EXCERPTED RECORDS =
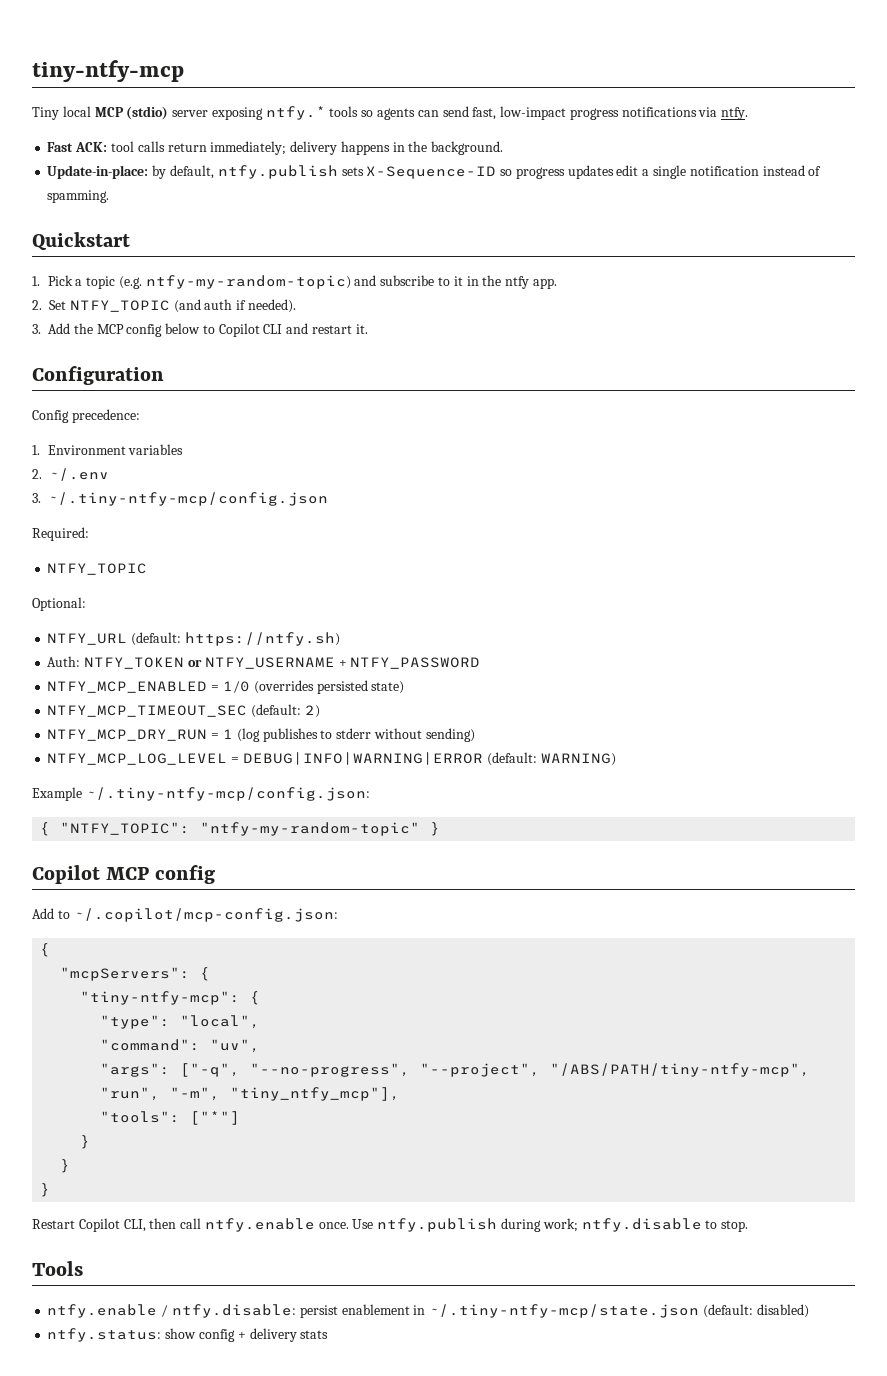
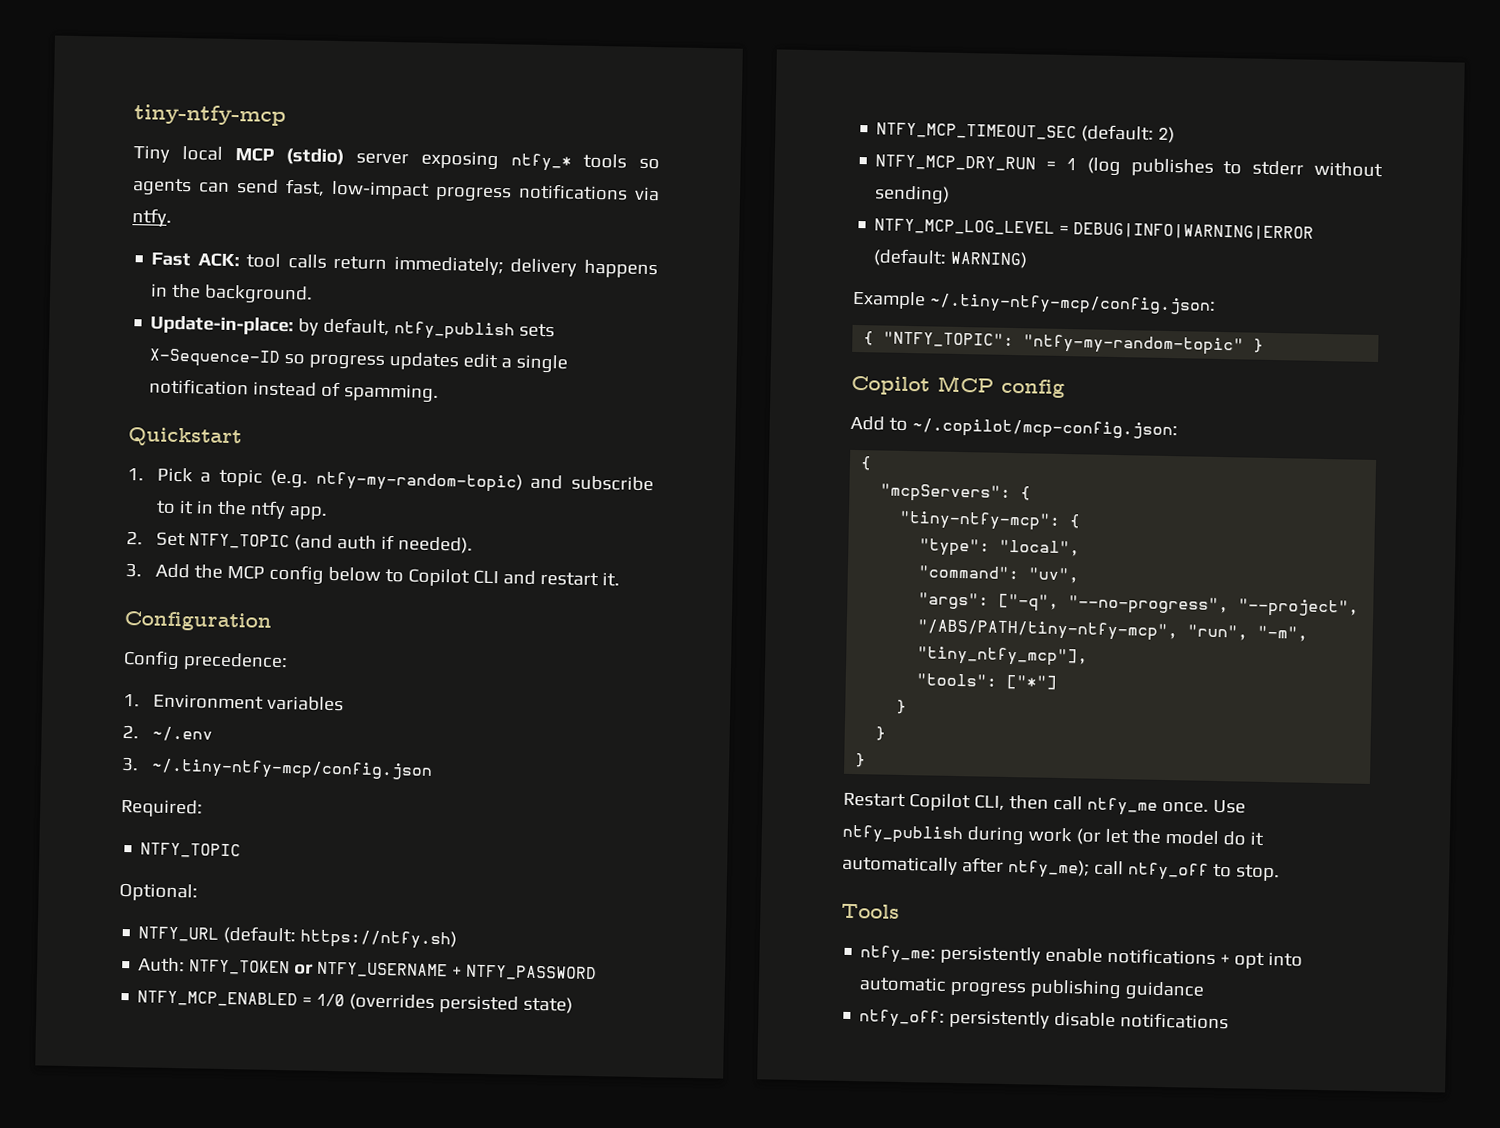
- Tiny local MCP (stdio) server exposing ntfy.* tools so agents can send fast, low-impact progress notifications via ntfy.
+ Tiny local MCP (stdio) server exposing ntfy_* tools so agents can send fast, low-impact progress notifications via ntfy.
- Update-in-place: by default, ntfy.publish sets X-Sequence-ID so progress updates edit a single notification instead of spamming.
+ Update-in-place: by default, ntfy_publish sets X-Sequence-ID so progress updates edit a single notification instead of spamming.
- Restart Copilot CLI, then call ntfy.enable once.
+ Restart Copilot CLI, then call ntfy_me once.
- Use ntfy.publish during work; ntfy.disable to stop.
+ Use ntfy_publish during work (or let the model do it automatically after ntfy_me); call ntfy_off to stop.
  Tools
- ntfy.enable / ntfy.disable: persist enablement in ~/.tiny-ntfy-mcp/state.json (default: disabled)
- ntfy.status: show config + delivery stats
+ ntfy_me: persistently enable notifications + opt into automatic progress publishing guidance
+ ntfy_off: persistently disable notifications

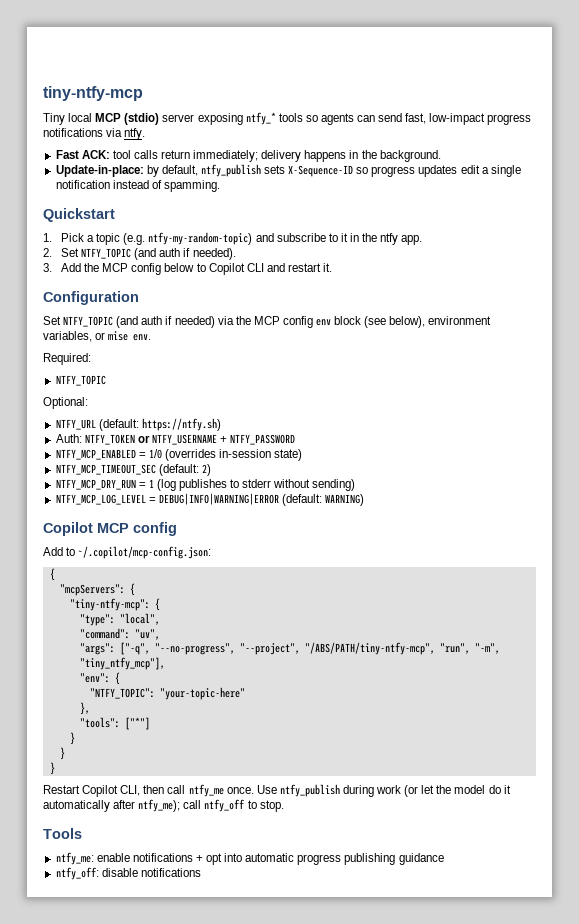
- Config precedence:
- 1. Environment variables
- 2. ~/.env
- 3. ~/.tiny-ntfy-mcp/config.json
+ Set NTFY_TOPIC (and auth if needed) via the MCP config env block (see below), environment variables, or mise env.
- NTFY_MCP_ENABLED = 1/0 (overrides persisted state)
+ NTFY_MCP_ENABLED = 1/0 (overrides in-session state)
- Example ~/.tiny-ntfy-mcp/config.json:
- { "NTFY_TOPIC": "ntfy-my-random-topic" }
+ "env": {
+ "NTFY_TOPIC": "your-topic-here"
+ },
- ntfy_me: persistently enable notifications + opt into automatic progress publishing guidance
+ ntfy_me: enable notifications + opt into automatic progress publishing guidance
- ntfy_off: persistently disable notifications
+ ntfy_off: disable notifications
--
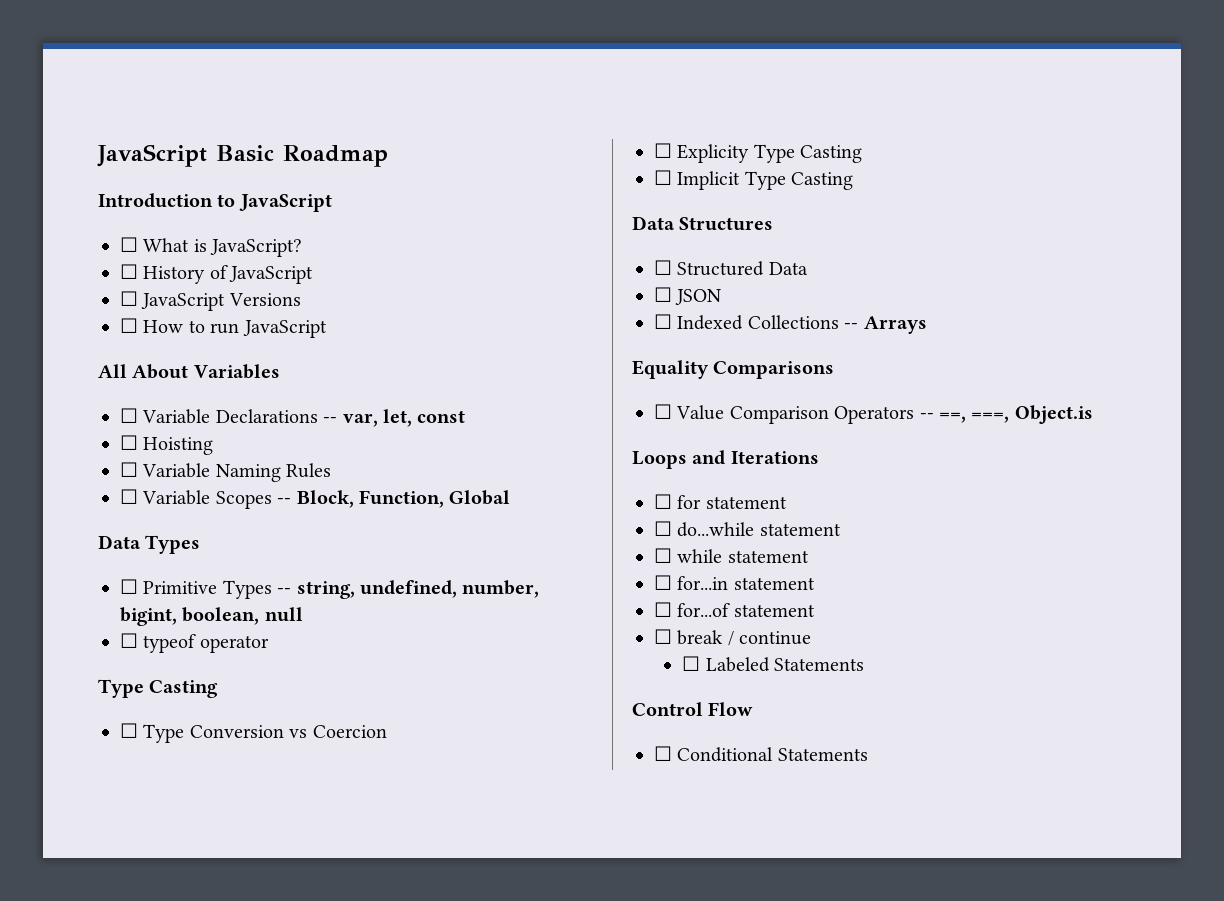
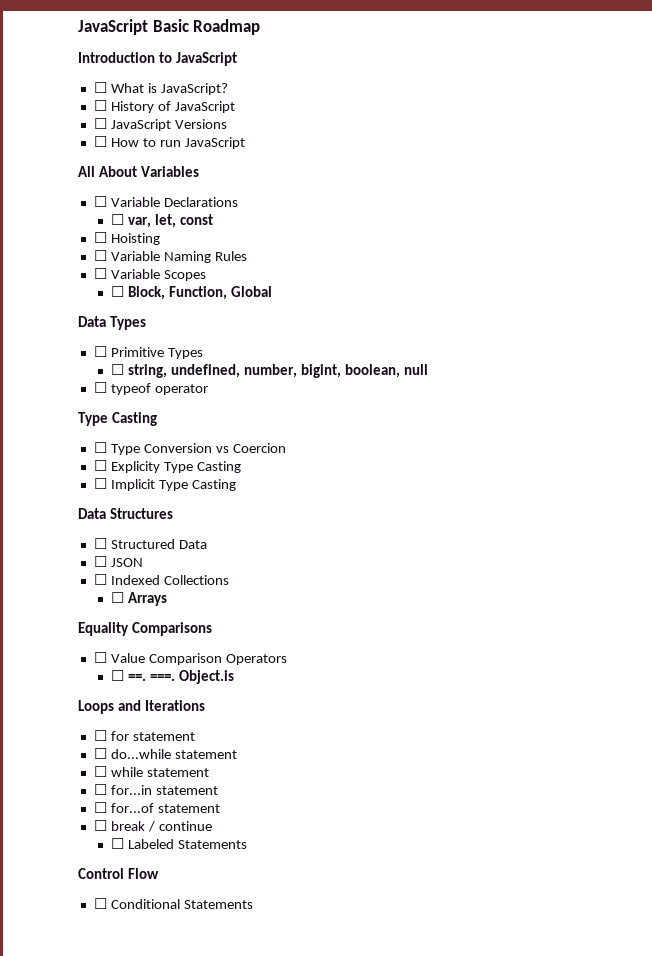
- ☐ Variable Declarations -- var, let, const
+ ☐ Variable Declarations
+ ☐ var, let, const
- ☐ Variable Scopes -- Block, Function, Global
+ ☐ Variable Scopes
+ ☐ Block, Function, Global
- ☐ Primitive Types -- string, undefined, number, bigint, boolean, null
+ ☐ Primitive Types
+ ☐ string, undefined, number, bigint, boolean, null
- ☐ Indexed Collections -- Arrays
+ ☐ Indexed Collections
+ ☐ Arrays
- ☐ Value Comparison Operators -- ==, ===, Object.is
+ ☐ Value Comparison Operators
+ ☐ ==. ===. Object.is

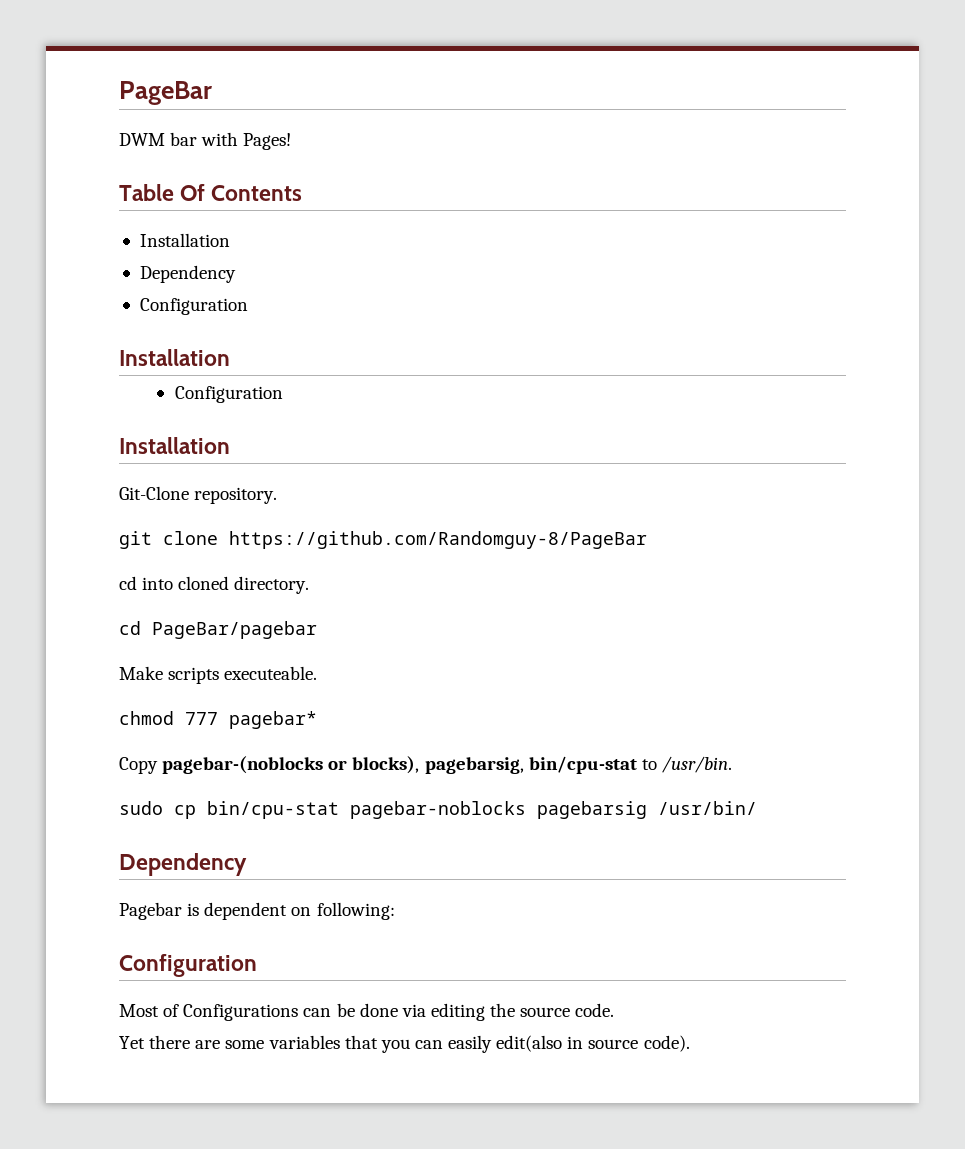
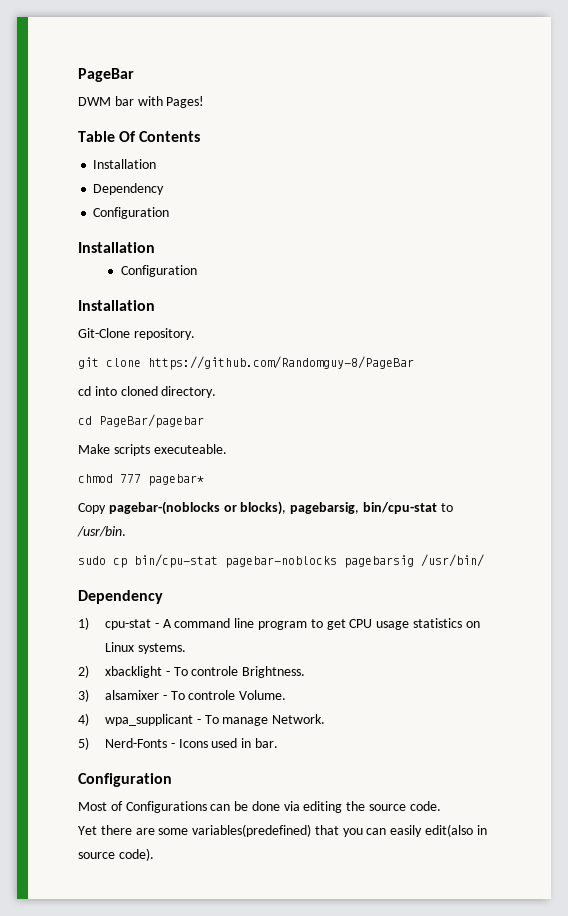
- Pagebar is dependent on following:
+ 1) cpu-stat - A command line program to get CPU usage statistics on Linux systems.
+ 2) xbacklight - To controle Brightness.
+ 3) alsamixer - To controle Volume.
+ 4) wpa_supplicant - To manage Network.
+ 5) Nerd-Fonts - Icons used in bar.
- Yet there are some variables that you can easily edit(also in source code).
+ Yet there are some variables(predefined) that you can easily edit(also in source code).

TASK OBJECTIVE =
Give again the lines of the listing above that run from the one with "- ☐ Value Comparison" up to and including the one with "To controle Volume.". Keep them exact and omit the pictures.

SOLUTION TO THIS EXERCISE =
- ☐ Value Comparison Operators -- ==, ===, Object.is
+ ☐ Value Comparison Operators
+ ☐ ==. ===. Object.is

- Pagebar is dependent on following:
+ 1) cpu-stat - A command line program to get CPU usage statistics on Linux systems.
+ 2) xbacklight - To controle Brightness.
+ 3) alsamixer - To controle Volume.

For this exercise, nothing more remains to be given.